Herbert Simmons | |
Birth Name: | Herbert Alfred Simmons |
Birth Date: | 29 March 1930 |
Birth Place: | St. Louis, Missouri, U.S. |
Occupation: | Writer |
Education: | Lincoln University Washington University in St. Louis (BA) |
Herbert Alfred Simmons (March 29, 1930 – August 18, 2008) was an American writer.
Herbert Alfred Simmons was born in St. Louis, Missouri on March 29, 1930.[1] [2] He attended Lincoln University in Missouri where he studied journalism. He interrupted his studies to do military service, and afterwards went to St. Louis' Washington University where he graduated with a B.A. in English Composition.
In 1957, his first novel Corner Boy was published and Simmons was awarded a Houghton Mifflin Literary Fellowship. In 1958, the novel saw a British edition. The paperback edition, which also appeared in 1958, helped to make the book popular for a number of years, resulting in respectable sales figures.[3] His second novel, Man Walking on Eggshells appeared in 1962, supposedly as part one of a trilogy titled Destined to Free. However, parts two and three, tentatively titled Tough Country and The Land of Nod never appeared and it is not known whether Simmons ever completed them.[4] [5] The biographical sketch in the former anthology seems to imply that Tough Country was possibly self-published in 1998. However, the Library of Congress does not have this title on record.

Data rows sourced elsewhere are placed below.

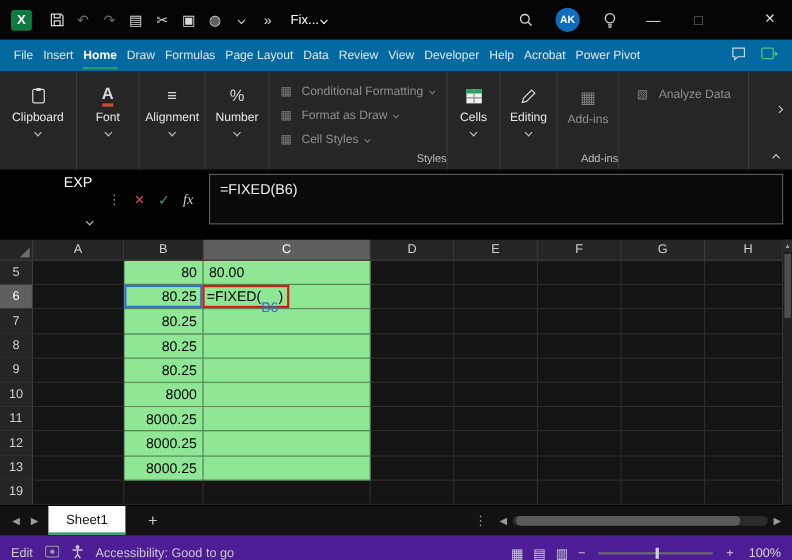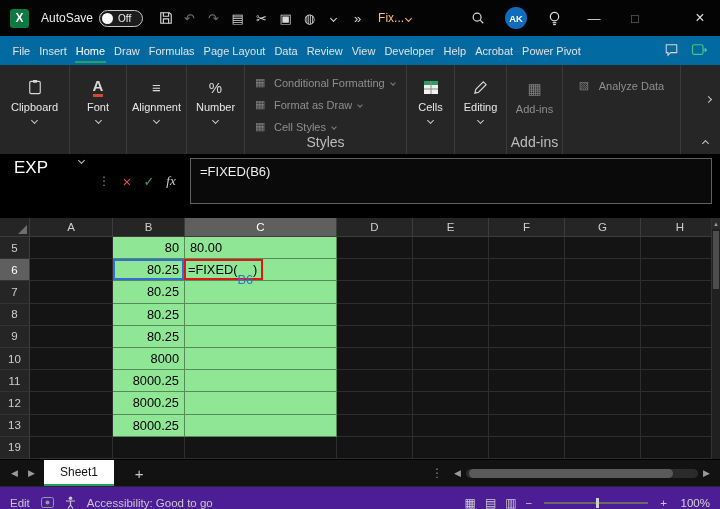--- a/index.html
+++ b/index.html
@@ -22,58 +22,58 @@
   
   .titlebar{height:36px;background:#040404;display:flex;align-items:center;padding:0 8px 0 10px;font-size:12px;}
   .xl-logo{width:19px;height:19px;background:#0e7a41;border-radius:3px;color:#fff;font-weight:bold;font-size:12px;display:flex;align-items:center;justify-content:center;flex:0 0 auto;}
   .autosave{display:flex;align-items:center;gap:6px;margin-left:12px;color:#ececec;white-space:nowrap;}
   .toggle{width:44px;height:17px;border:1px solid #c9c9c9;border-radius:9px;display:flex;align-items:center;padding:1px 5px 1px 2px;gap:5px;background:#1c1c1c;}
   .knob{width:11px;height:11px;border-radius:50%;background:#fff;}
   .toggle-label{font-size:10px;color:#ececec;}
   .qa{display:flex;align-items:center;gap:3px;margin-left:12px;}
   .qa-icon{color:#d8d8d8;font-size:13px;width:21px;height:20px;display:flex;align-items:center;justify-content:center;}
   .qa-icon.dim{color:#6f6f6f;}
-  .file-chip{display:flex;align-items:center;gap:2px;color:#fdba74;margin-left:10px;white-space:nowrap;}
+  .file-chip{display:flex;align-items:center;gap:2px;color:#ffffff;margin-left:10px;white-space:nowrap;}
   .tb-right{margin-left:auto;display:flex;align-items:center;gap:17px;}
   .avatar{width:22px;height:22px;border-radius:50%;background:var(--avatar-blue);color:#fff;font-size:9.5px;display:flex;align-items:center;justify-content:center;font-weight:bold;}
   .win-btn{color:#dedede;font-size:13px;width:24px;text-align:center;}
   .win-btn.max{opacity:.55;}
   .win-btn.close{font-size:16px;margin-left:24px;}
 
   
   .menubar{height:29px;background:#0369a1;display:flex;align-items:center;padding-left:8px;font-size:11px;white-space:nowrap;}
   .menu-item{padding:0 4.5px;height:100%;display:flex;align-items:center;color:#e3e3e3;position:relative;}
-  .menu-item.active{color:#fff;font-weight:normal;}
+  .menu-item.active{color:#fff;font-weight:bold;}
   .menu-item.active::after{content:"";position:absolute;left:4px;right:4px;bottom:2px;height:2.5px;background:var(--accent-green);}
   .mb-right{margin-left:auto;display:flex;align-items:center;gap:12px;margin-right:12px;flex:0 0 auto;}
 
   
   .ribbon{height:90px;background:#262626;display:flex;position:relative;border-bottom:1px solid #000;}
   .rgroup{border-right:1px solid #3a3a3a;display:flex;flex-direction:column;align-items:center;position:relative;}
   .bigwrap{justify-content:flex-start;}
   .bigbtn{display:flex;flex-direction:column;align-items:center;gap:4px;padding-top:12px;width:100%;height:100%;}
   .bicon{height:20px;display:flex;align-items:center;justify-content:center;color:#d8d8d8;font-size:15px;}
   .font-a{font-size:15px;font-weight:bold;border-bottom:3px solid #d04a3a;line-height:14px;}
   .blabel{font-size:11px;color:#e8e8e8;}
   .blabel.dim{color:#8f8f8f;}
   .bigbtn .chev{color:#c9c9c9;margin-top:1px;}
   .styles-group{align-items:stretch;}
   .stylerow{display:flex;align-items:center;gap:6px;padding:0 10px;height:21px;margin-top:1px;color:#8f8f8f;}
   .srow-icon{font-size:11px;color:#7f7f7f;width:13px;}
   .srow-label{font-size:11px;white-space:nowrap;}
   .stylerow .chev{color:#7f7f7f;width:4px;height:4px;}
-  .group-label{position:absolute;bottom:4px;left:0;right:0;text-align:center;font-size:14px;color:#bdbdbd;}
+  .group-label{position:absolute;bottom:4px;left:0;right:0;text-align:right;font-size:10px;color:#bdbdbd;}
   .analyze-btn{display:flex;align-items:center;gap:7px;margin-top:14px;color:#8f8f8f;font-size:11px;white-space:nowrap;}
   .ribbon-rightstrip{flex:1 1 auto;position:relative;}
   .pane-chev{position:absolute;right:9px;top:32px;color:#c9c9c9;}
   .collapse-chev{position:absolute;right:12px;bottom:8px;color:#c9c9c9;}
 
   
   .formula-row{height:52px;background:#000;display:flex;align-items:center;padding:3px 8px 3px 6px;}
-  .name-box{width:86px;display:flex;align-items:flex-start;justify-content:space-between;color:#fff;font-size:17px;padding:0 8px 0 8px;height:100%;}
+  .name-box{width:86px;display:flex;align-items:flex-end;justify-content:space-between;color:#fff;font-size:13px;padding:0 8px 0 8px;height:100%;flex-direction:column;}
   .name-box .chev{color:#bdbdbd;}
   .fb-dots{color:#8a8a8a;font-size:12px;padding:0 6px;}
   .fb-btn{width:22px;height:22px;display:flex;align-items:center;justify-content:center;font-size:13px;}
   .fb-cancel{color:var(--cancel-red);font-size:15px;}
   .fb-enter{color:var(--enter-green);}
   .fb-fx{color:#cfcfcf;font-style:italic;font-family:"Liberation Serif",serif;font-size:13px;}
   .formula-input{flex:1;margin-left:8px;height:46px;border:1px solid #5f5f5f;background:#0a0a0a;color:#f0f0f0;font-size:13px;padding:5px 9px;}
 
   .gap-strip{height:11px;background:#000;}
 
@@ -115,27 +115,20 @@
   .view-icon{font-size:12px;color:#cfcfcf;}
   .zoom-track{width:104px;height:2px;background:#6a6a6a;position:relative;margin:0 3px;}
   .zoom-thumb{position:absolute;left:50%;top:-4px;width:3px;height:10px;background:#d0d0d0;}
   .zoom-pct{width:34px;text-align:right;color:#d6d6d6;}
 </style>
 </head>
 <body>
 
 <div class="titlebar">
   <div class="xl-logo">X</div>
-  <div class="autosave">
-    <span>AutoSave</span>
-    <span class="toggle">
-      <span class="knob"></span>
-      <span class="toggle-label">Off</span>
-    </span>
-  </div>
   <div class="qa">
     <span class="qa-icon">
       <svg width="14" height="14" viewBox="0 0 16 16">
           <path d="M2 2h10l2 2v10H2z" fill="none" stroke="#d8d8d8" stroke-width="1.3"></path>
           <path d="M5 2v4h6V2M5 14V9h6v5" fill="none" stroke="#d8d8d8" stroke-width="1.3"></path>
         </svg>
     </span>
     <span class="qa-icon dim">↶</span>
     <span class="qa-icon dim">↷</span>
     <span class="qa-icon">▤</span>

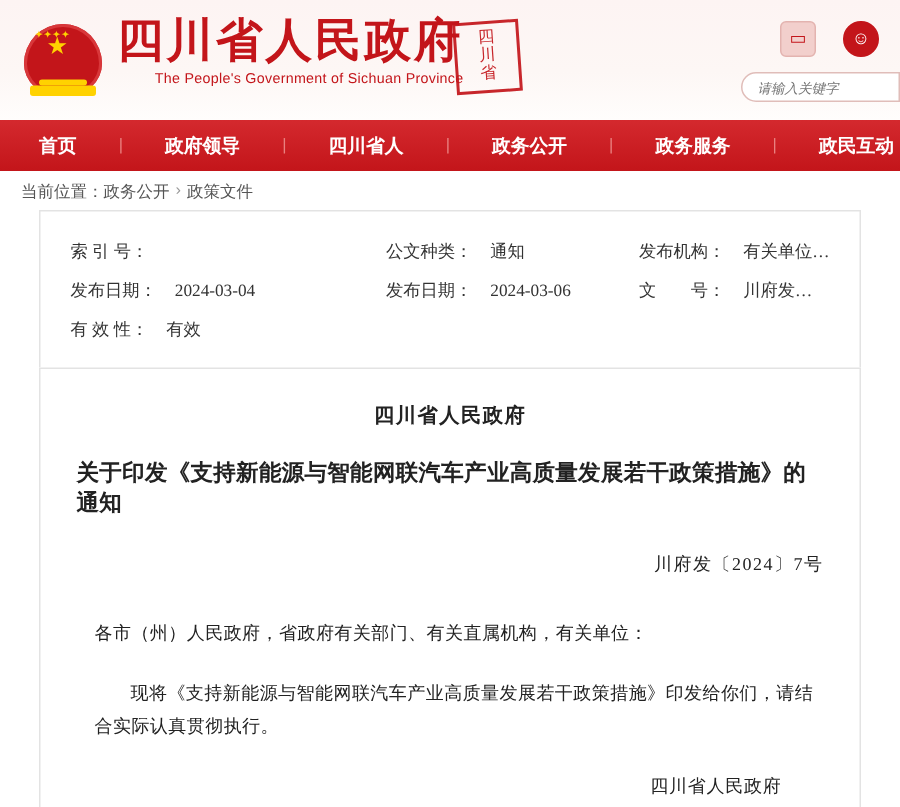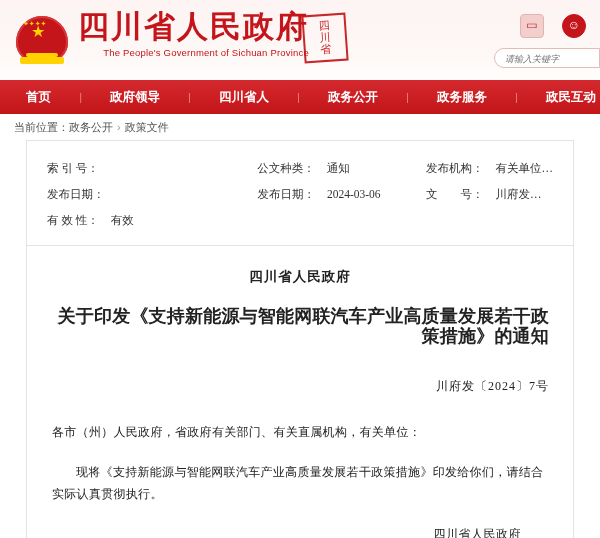--- a/index.html
+++ b/index.html
@@ -269,37 +269,37 @@
     position: relative;
   }
   .doc-issuer {
     text-align: center;
     font-size: 13.5px;
     font-weight: bold;
     letter-spacing: 1px;
     margin-bottom: 20px;
   }
   .doc-title {
-    text-align: right;
-    font-size: 18px;
+    text-align: left;
+    font-size: 15px;
     font-weight: bold;
     line-height: 20px;
-    margin-bottom: 32px;
+    margin-bottom: 22px;
     letter-spacing: 0.2px;
   }
   .doc-number {
     text-align: right;
     font-size: 12px;
     margin-bottom: 26px;
     letter-spacing: 1px;
   }
   .doc-p {
     font-size: 12px;
     line-height: 22px;
-    margin: 0 0 18px 1px;
+    margin: 0 0 18px 12px;
     letter-spacing: 0.3px;
   }
   .doc-p.indent { text-indent: 24px; }
   .doc-sign {
     text-align: right;
     font-size: 12px;
     line-height: 22px;
     letter-spacing: 0.5px;
     margin-top: 14px;
     padding-right: 28px;
@@ -396,20 +396,21 @@
         </div>
         <div class="meta-cell c3">
           <span class="meta-label">发布机构：</span>
           <span class="meta-value">有关单位…</span>
         </div>
       </div>
 
       <div class="meta-row">
         <div class="meta-cell c1">
           <span class="meta-label">发布日期：</span>
+          <span class="meta-value">2024-03-04</span>
         </div>
         <div class="meta-cell c2">
           <span class="meta-label">发布日期：</span>
           <span class="meta-value">2024-03-06</span>
         </div>
         <div class="meta-cell c3">
           <span class="meta-label">文　　号：</span>
           <span class="meta-value">川府发…</span>
         </div>
       </div>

Following the 1965 Watts riots in Los Angeles, the Watts Writers Workshop was established with Simmons one of the key participants. Later, he became a lecturer at California State University, Northridge, retiring in the mid-1990s. Little is known about him, and he has not published new material since 1962, however his two novels have seen a number of new editions.
In 1979, Corner Boy was adapted for the stage.[6]
Simmons died on August 18, 2008, at the age of 78.[7]
Simmons' two novels paint a vivid picture of life in the black ghetto prior to the civil rights movement. The protagonists are young black men drifting between a career in music and street life. Simmons's plots contain elements of naturalism as well as of hardboiled crime fiction. The language and rhythms of Simmons' novels has been compared to Bebop and Cool Jazz, and especially in Man Walking on Eggshells the prose is very rhythmical, following the forms and improvisational patterns of jazz.